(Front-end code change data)
○ ○ ○

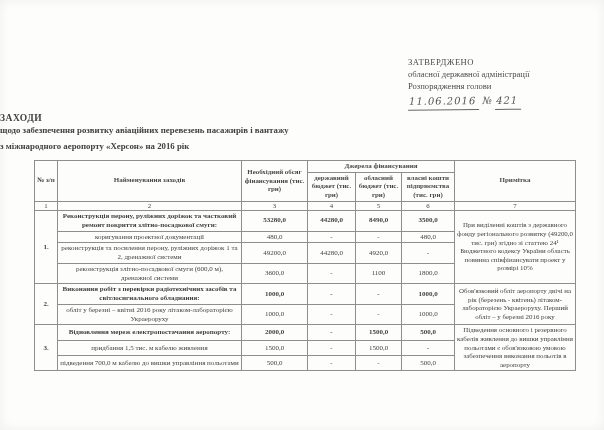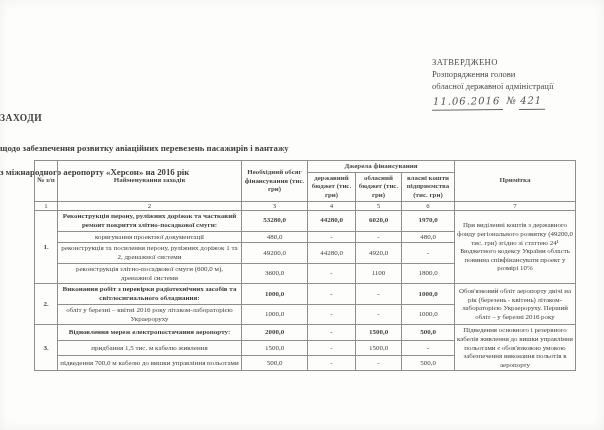"ЗАТВЕРДЖЕНО" .approval { left: 432px -> 408px }
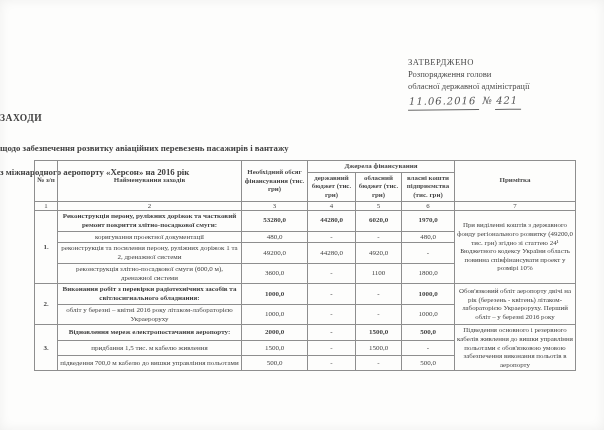"Розпорядження голови" div { order: before "обласної державної адміністрації" -> after "обласної державної адміністрації" }
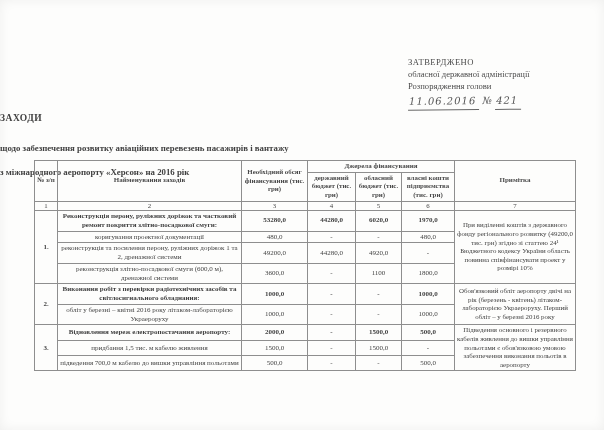"щодо забезпечення розвитку авіаційних" .titleblock .t2 { margin-top: 20px -> 2px }
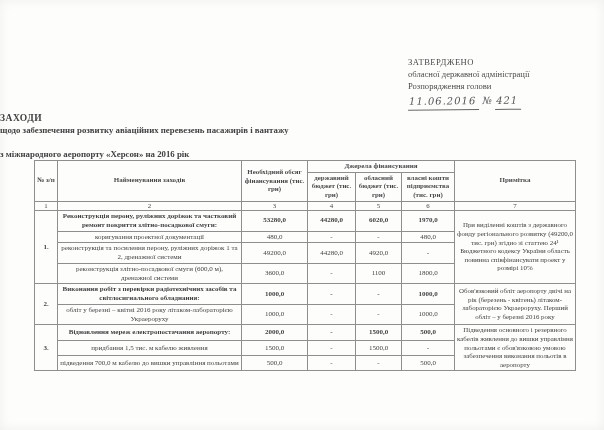"з міжнародного аеропорту «Херсон» на" .titleblock .t3 { margin-top: 14px -> 6px }
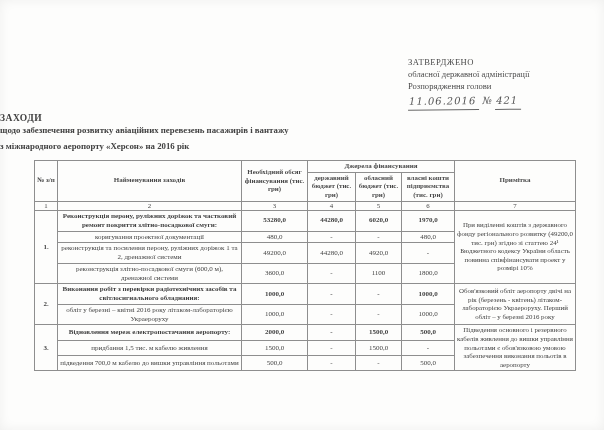"6020,0" td { text: 6020,0 -> 8490,0 }
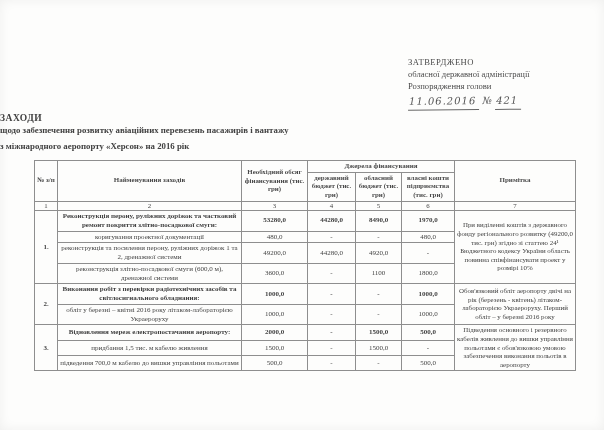"1970,0" td { text: 1970,0 -> 3500,0 }
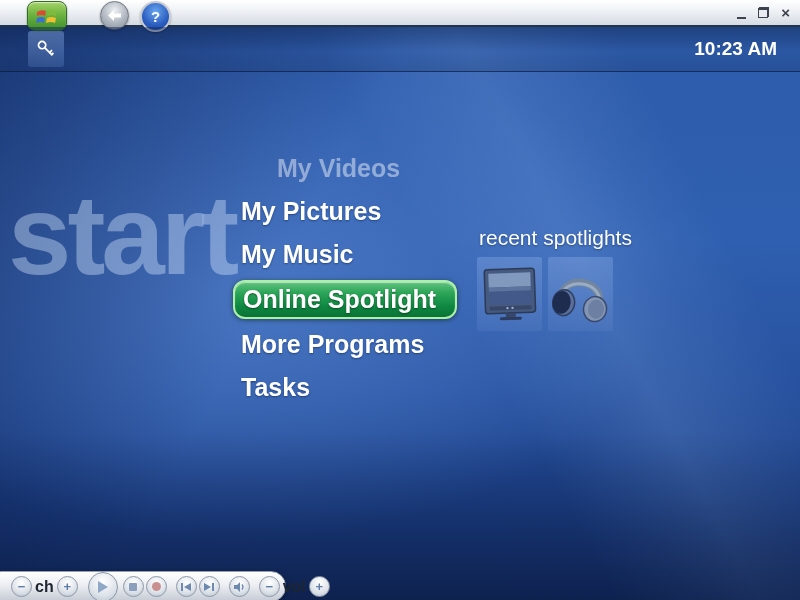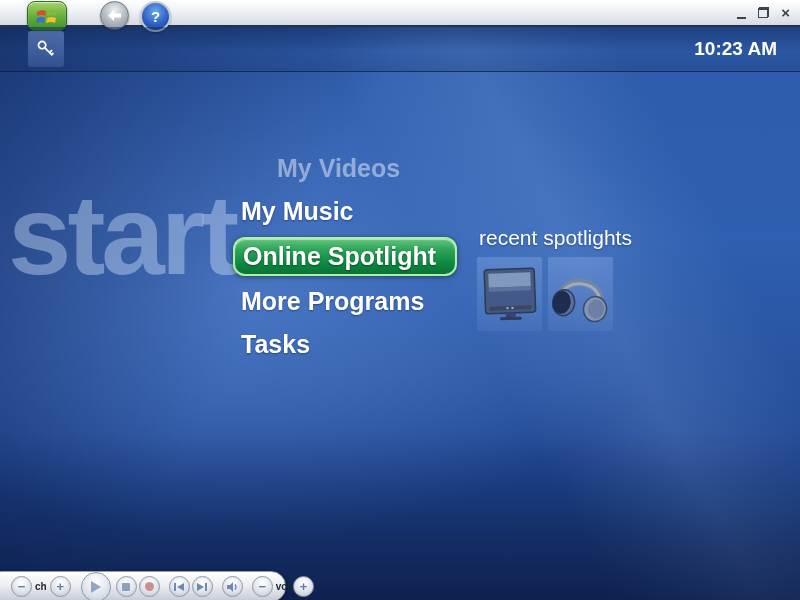"My Pictures" div.menu-item { html: none -> <div>My Pictures</div> }
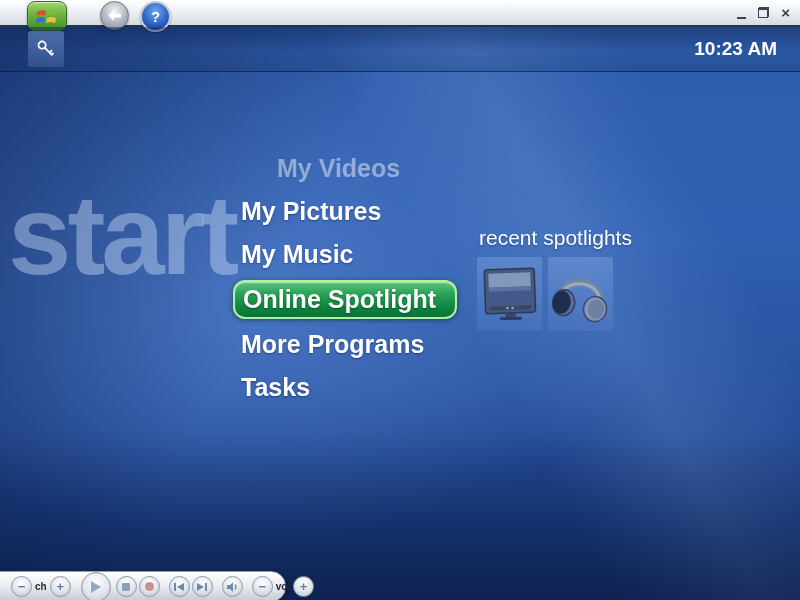"ch" .mb-label { font-size: 10px -> 16px }
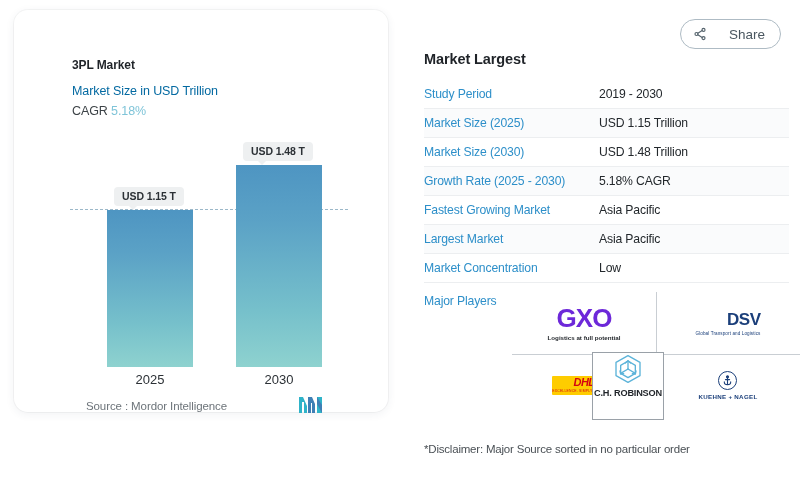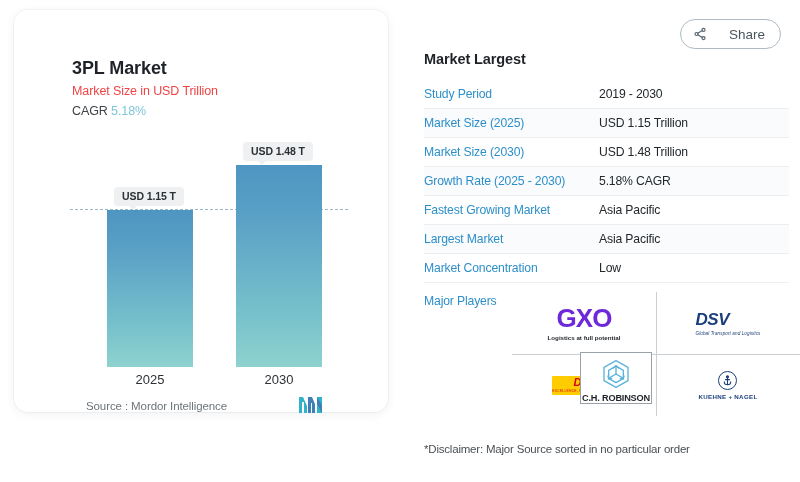"3PL Market" .chart-title { font-size: 18px -> 12px }
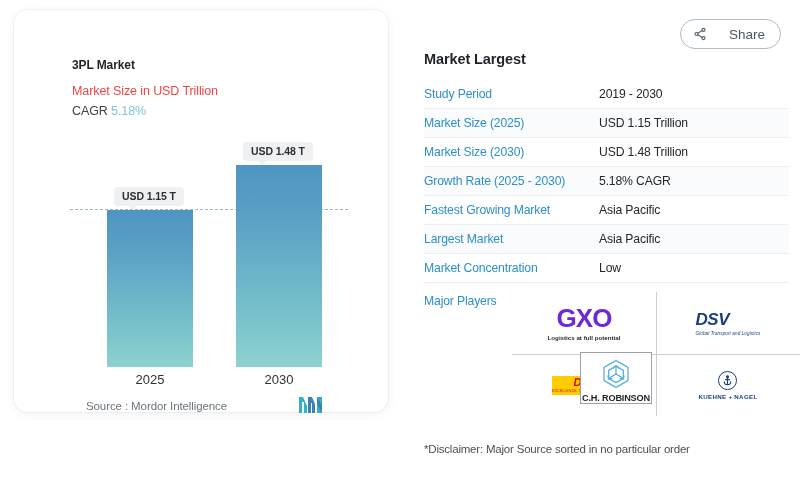"Market Size in USD Trillion" .chart-sub { color: #ef4444 -> #0369a1 }
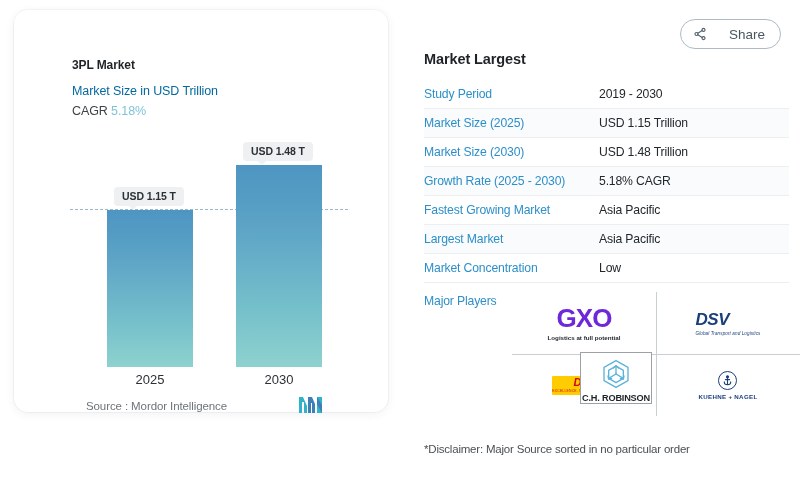"DSV" .dsv { font-style: italic -> none; text-align: left -> right }
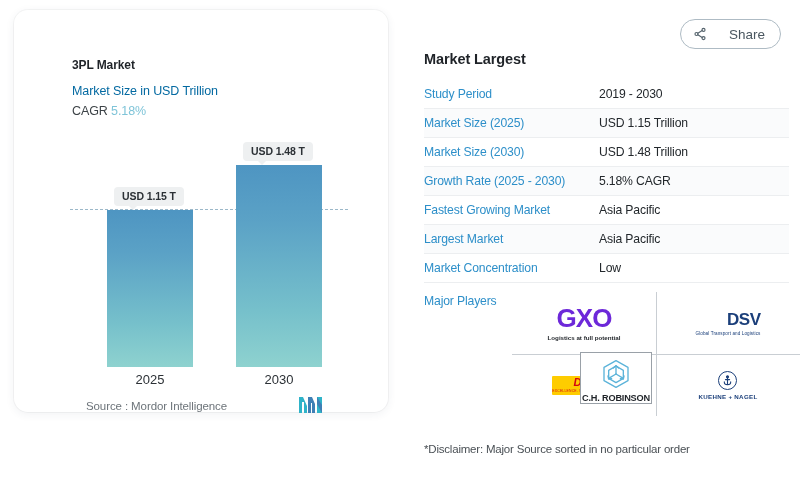"C.H. ROBINSON" .chr-box { height: 52px -> 68px; justify-content: flex-end -> flex-start; left: 156px -> 168px }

○ ○ ○

* [What the exercise asks]
Copy each record exactly. Leave any images out of the copy.

* [Reply to the exercise]
"ЗАТВЕРДЖЕНО" .approval { left: 432px -> 408px }
"Розпорядження голови" div { order: before "обласної державної адміністрації" -> after "обласної державної адміністрації" }
"щодо забезпечення розвитку авіаційних" .titleblock .t2 { margin-top: 20px -> 2px }
"з міжнародного аеропорту «Херсон» на" .titleblock .t3 { margin-top: 14px -> 6px }
"6020,0" td { text: 6020,0 -> 8490,0 }
"1970,0" td { text: 1970,0 -> 3500,0 }
"My Pictures" div.menu-item { html: none -> <div>My Pictures</div> }
"ch" .mb-label { font-size: 10px -> 16px }
"3PL Market" .chart-title { font-size: 18px -> 12px }
"Market Size in USD Trillion" .chart-sub { color: #ef4444 -> #0369a1 }
"DSV" .dsv { font-style: italic -> none; text-align: left -> right }
"C.H. ROBINSON" .chr-box { height: 52px -> 68px; justify-content: flex-end -> flex-start; left: 156px -> 168px }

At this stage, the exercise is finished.